Strategie der Landesregierung zur Förderung des Radverkehrs im Land Brandenburg bis 2030

Radverkehrsstrategie 2030

Radverkehr ©MIL, Sabine Metzlaff

Brandenburg hat sich in den letzten Jahren zum Fahrradland entwickelt. Besonders spiegelt sich dies im gewachsenen touristischen Angebot wider. 17 der 51 deutschlandweiten Routen verlaufen durch Brandenburg, ca. 25 Prozent der Urlaubsgäste im Land Brandenburg fahren Rad und ca. 850 Mio. Euro pro Jahr werden durch den Radtourismus in Brandenburg umgesetzt.

Brandenburg hat seit 1995 in den Bau von Radwegen stark investiert. Seitdem wurden neben der umfangreichen Förderung von kommunalen Radwegen rund 215 Millionen Euro in Radwege an Bundes- und Landesstraßen investiert.

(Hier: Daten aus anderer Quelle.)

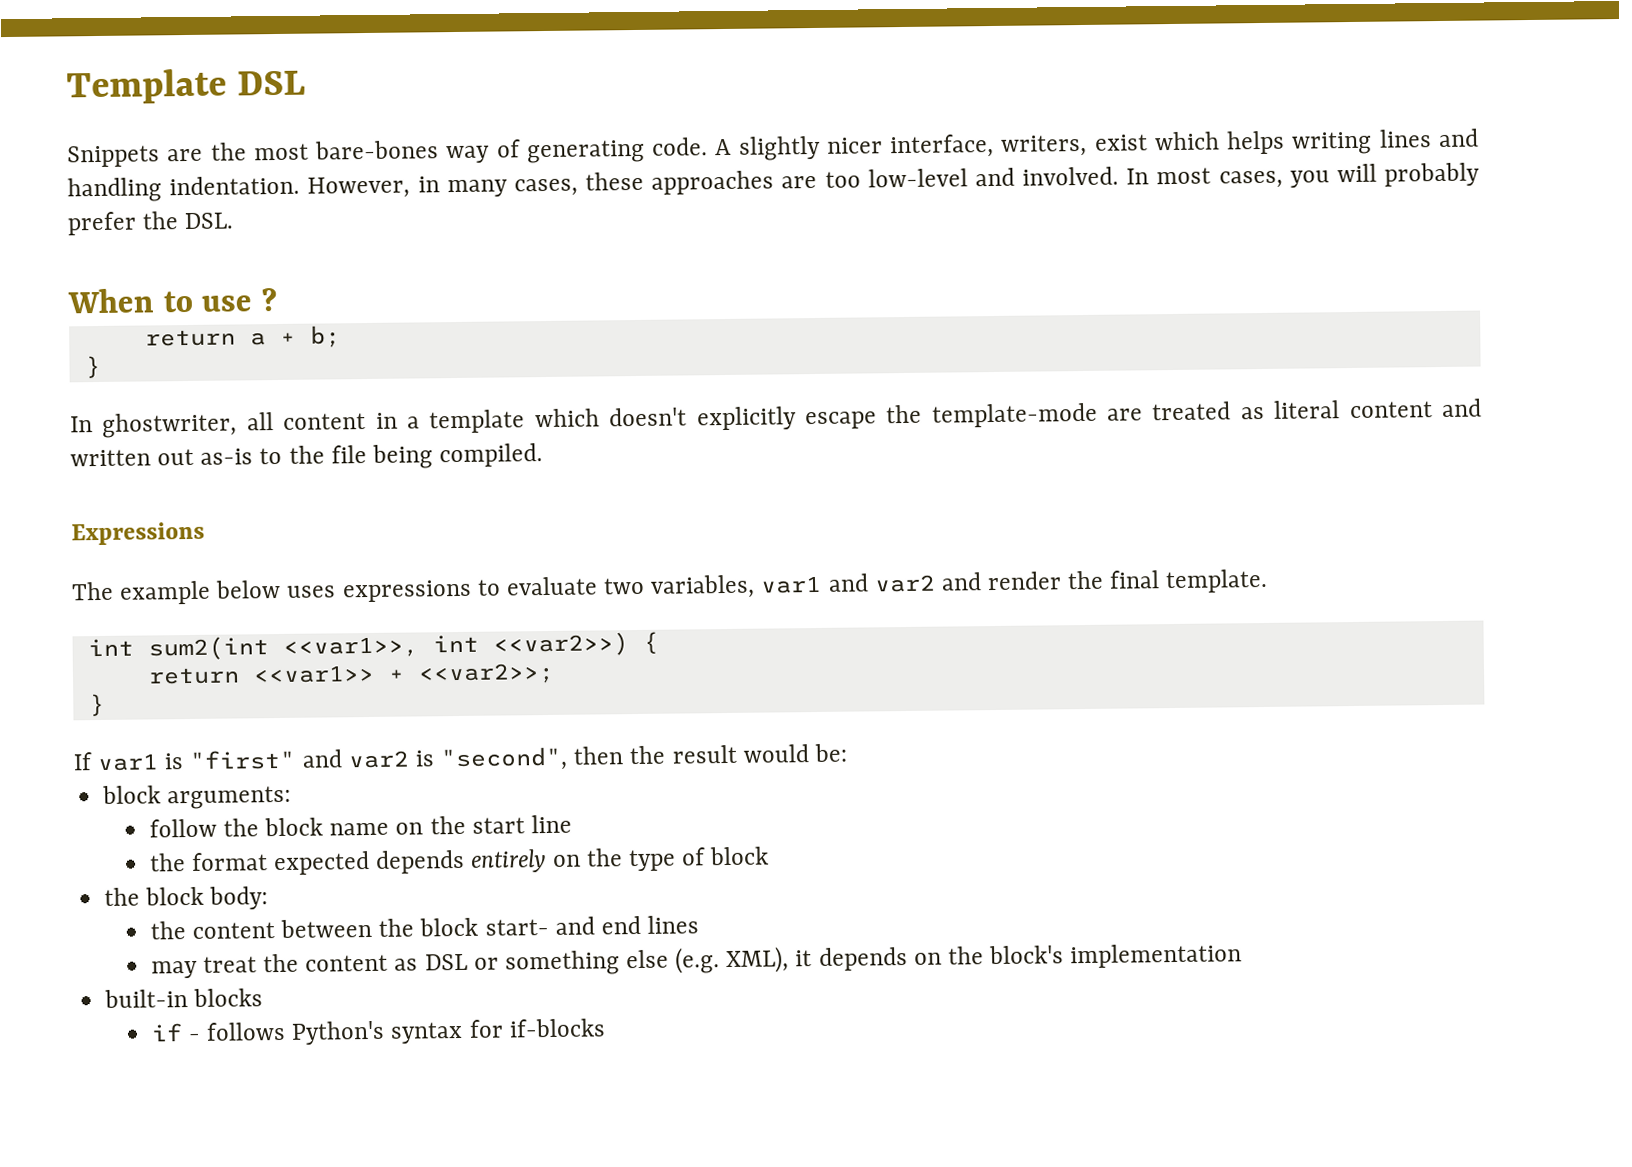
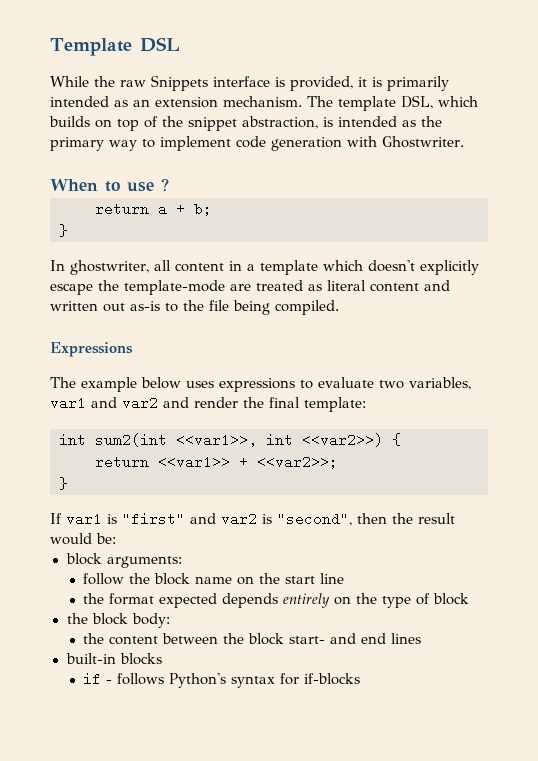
[67,128,1480,168] [67,162,1481,203] [67,211,234,236] Snippets are the most bare-bones way of generating code. A slightly nicer interface, writers, exist which helps writing lines and handling indentation. However, in many cases, these approaches are too low-level and involved. In most cases, you will probably prefer the DSL. -> [50,75,449,91] [50,95,478,111] [49,116,442,131] [50,136,464,151] While the raw Snippets interface is provided, it is primarily intended as an extension mechanism. The template DSL, which builds on top of the snippet abstraction, is intended as the primary way to implement code generation with Ghostwriter.
[1165,568,1269,594] template. -> [304,397,366,412] template:
[150,943,1243,979] // may treat the content as DSL or something else (e.g. XML), it depends on the block's implementation -> (422, 638) none

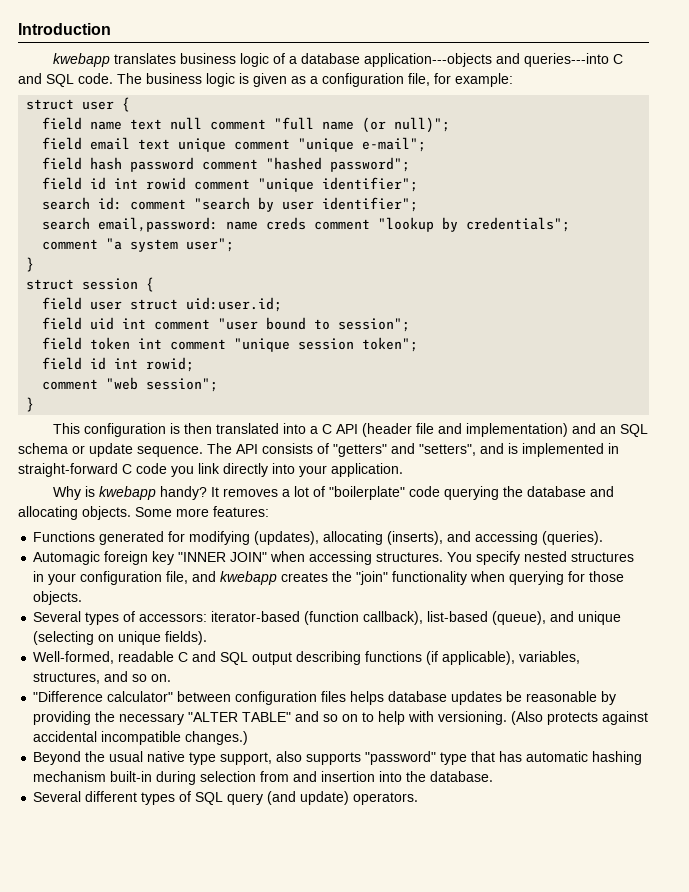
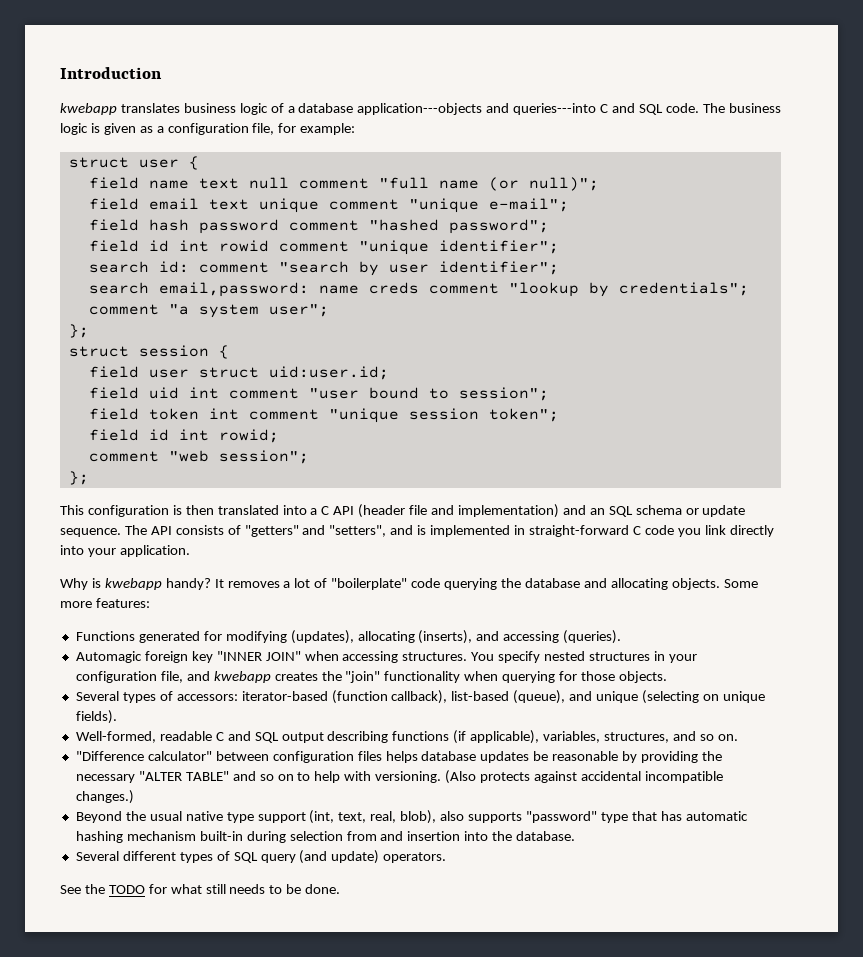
[26,257,35,272] } -> [68,324,89,338] };
[26,397,35,412] } -> [68,471,89,485] };
[220,752,273,765] support, -> [257,810,437,824] support (int, text, real, blob),
(419, 798) none -> [60,884,341,894] // See the TODO for what still needs to be done.

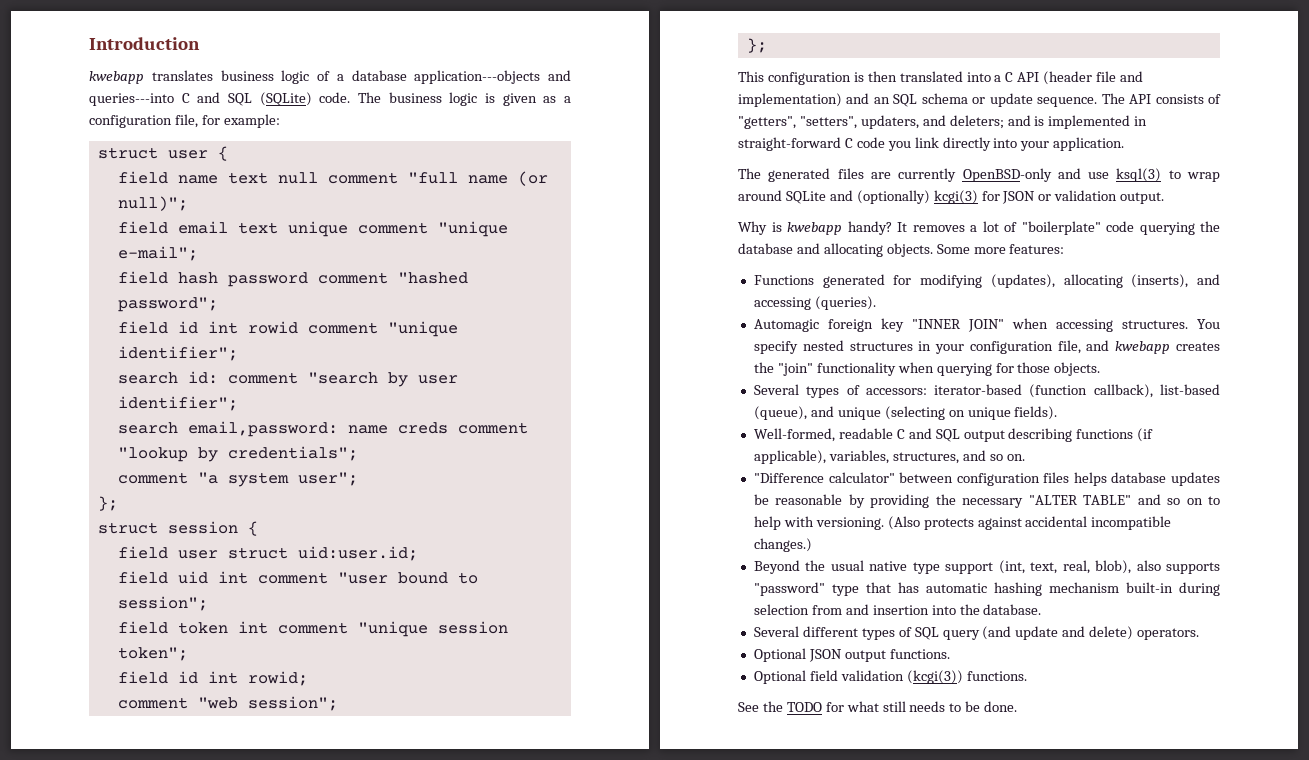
(663, 109) none -> [259,92,312,106] (SQLite)
[244,525,387,537] "getters" and "setters", -> [738,115,1004,129] "getters", "setters", updaters, and deleters;
(190, 551) none -> [738,168,1220,182] [738,190,1165,204] // The generated files are currently OpenBSD-only and use ksql(3) to wrap around SQLite and (optionally) kcgi(3) for JSON or validation output.
[331,850,447,864] update) operators. -> [1015,626,1200,640] [753,648,950,662] [753,670,1027,684] update and delete) operators. // Optional JSON output functions. // Optional field validation (kcgi(3)) functions.

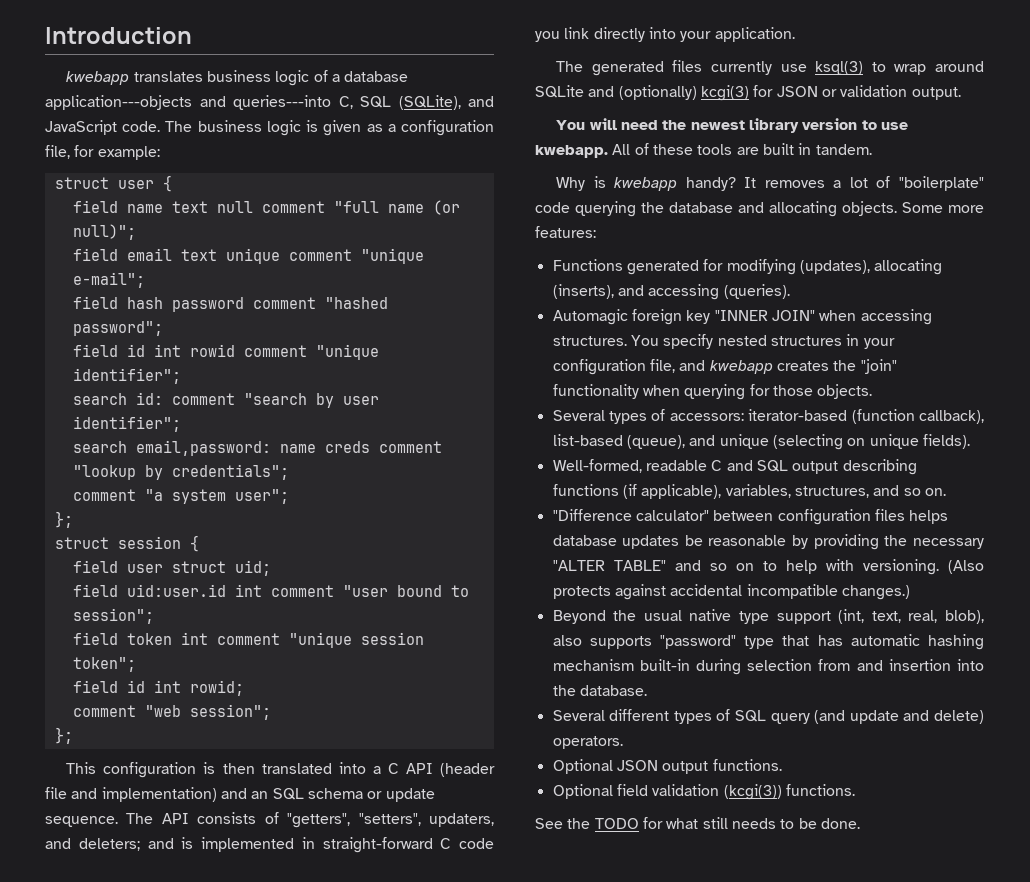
[181,92,312,106] C and SQL (SQLite) -> [338,95,494,110] [45,120,117,135] C, SQL (SQLite), and JavaScript
[297,546,418,561] [117,571,208,584] uid:user.id; // field uid -> [234,560,271,576] [72,584,226,597] uid; // field uid:user.id
[870,168,1081,182] are currently OpenBSD-only and -> [711,61,773,75] currently
(1165, 198) none -> [556,118,908,133] [535,143,872,158] // You will need the newest library version to use kwebapp. All of these tools are built in tandem.

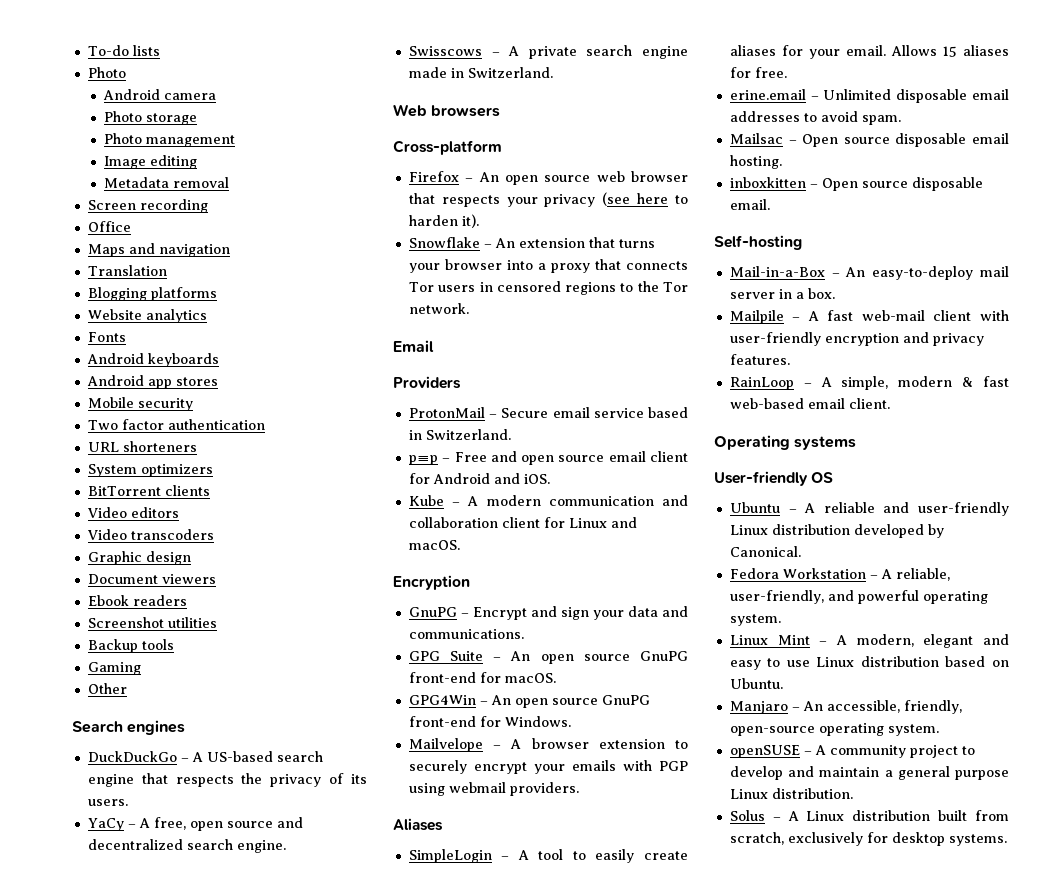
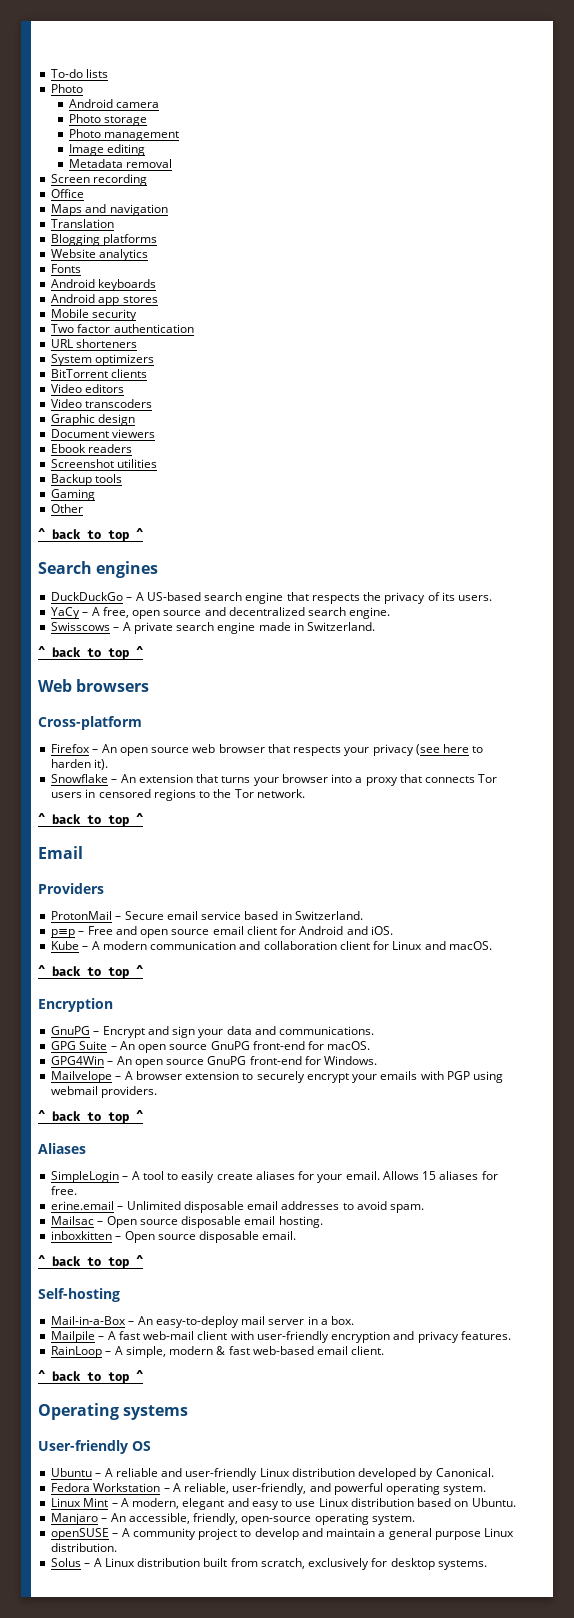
(127, 688) none -> [38,528,143,542] // ^ back to top ^
(553, 72) none -> [38,646,143,660] // ^ back to top ^
(469, 308) none -> [38,813,143,827] // ^ back to top ^
(460, 545) none -> [38,965,143,979] // ^ back to top ^
(579, 789) none -> [38,1110,143,1124] // ^ back to top ^
(770, 204) none -> [38,1255,143,1269] // ^ back to top ^
(890, 403) none -> [38,1370,143,1384] // ^ back to top ^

So konnten ca. 2.000 km straßenbegleitende Radwege u.a. zur Verbesserung der Verkehrssicherheit für Radfahrer auf Schul- und Arbeitswegen realisiert werden.

Um auf diesem Weg kontinuierlich weiter voranzuschreiten wurde eine ressortübergreifende Strategie erarbeitet.

Radverkehrsstrategie bis 2030

  • Politische Grundlage ist die Mobilitätsstrategie der Landesregierung mit dem Ziel,
    • den Anteil des Umweltverbundes (Fuß, Rad, Öffentlicher Verkehr) am Modal Split von 47 Prozent (2008) auf über 50 Prozent in 2030 zu erhöhen sowie
    • regionale und lokale Konzepte für umweltfreundliche Nahmobilität zu unterstützen
  • Handlungsschwerpunkte
    • Infrastrukturelle Maßnahmen (Neubau und Erhaltung/Modernisierung): 
      • konzentrieren sich dabei auf eine Verlagerung von radverkehrsgeeigneten Fahrten, die zurzeit noch mit dem Auto erledigt werden, sowie die Schaffung von Angeboten zur kombinierten Nutzung von Fahrrad und öffentlichen  Verkehrsmitteln
    • Maßnahmen der Kommunikation: 
      • sollen der Schaffung eines radverkehrsfreundlichen Klimas (Spaß am Radfahren) und der Sensibilisierung für den persönlichen Beitrag zur Gesundheitsförderung und Klimaschutz für heutige und künftige Generationen dienen
  • Ziele und Handlungsfelder
    • Radverkehrsinfrastruktur erweitern, erhalten und modernisieren
    • Förderung der Verknüpfung von ÖPNV und Fahrrad im Verbundgebiet Berlin-Brandenburg kundenfreundlich lenken, unterstützen und wo möglich auch fördern
    • Nahmobilität aus verkehrspolitischer und städtebaulicher Sicht als Voraussetzung für eine klima- und umweltfreundliche Mobilität in Städten und Gemeinden stärken
    • Informationen zu den positiven Effekten des Radfahrens für den Einzelnen und die Gesellschaft verbessern
    • Kommunikation zwischen Landesregierung und kommunaler Familie ausbauen
    • Bundes,-Landes- oder auch kommunale Aktionen zur Förderung des Radverkehrs initiieren und unterstützen
  • Organisation der strategischen Arbeit
    • über die Interministerielle Arbeitsgruppe (IMAG) Radverkehr
    • durch Unterstützung der Arbeitsgemeinschaft fahrradfreundlicher Kommunen (AGFK) Brandenburg
    • durch Schaffung der Stelle eines Radverkehrsbeauftragten der Landesregierung als zentralen Ansprechpartner und zur Steuerung und Koordinierung der ressortübergreifenden Aktivitäten

Die Landesregierung hat die von der Ministerin für Infrastruktur und Landesplanung als Kabinettvorlage (KV MIL 473/17 ) eingebrachte Radverkehrsstrategie 2030 am 07.11.2017 beschlossen.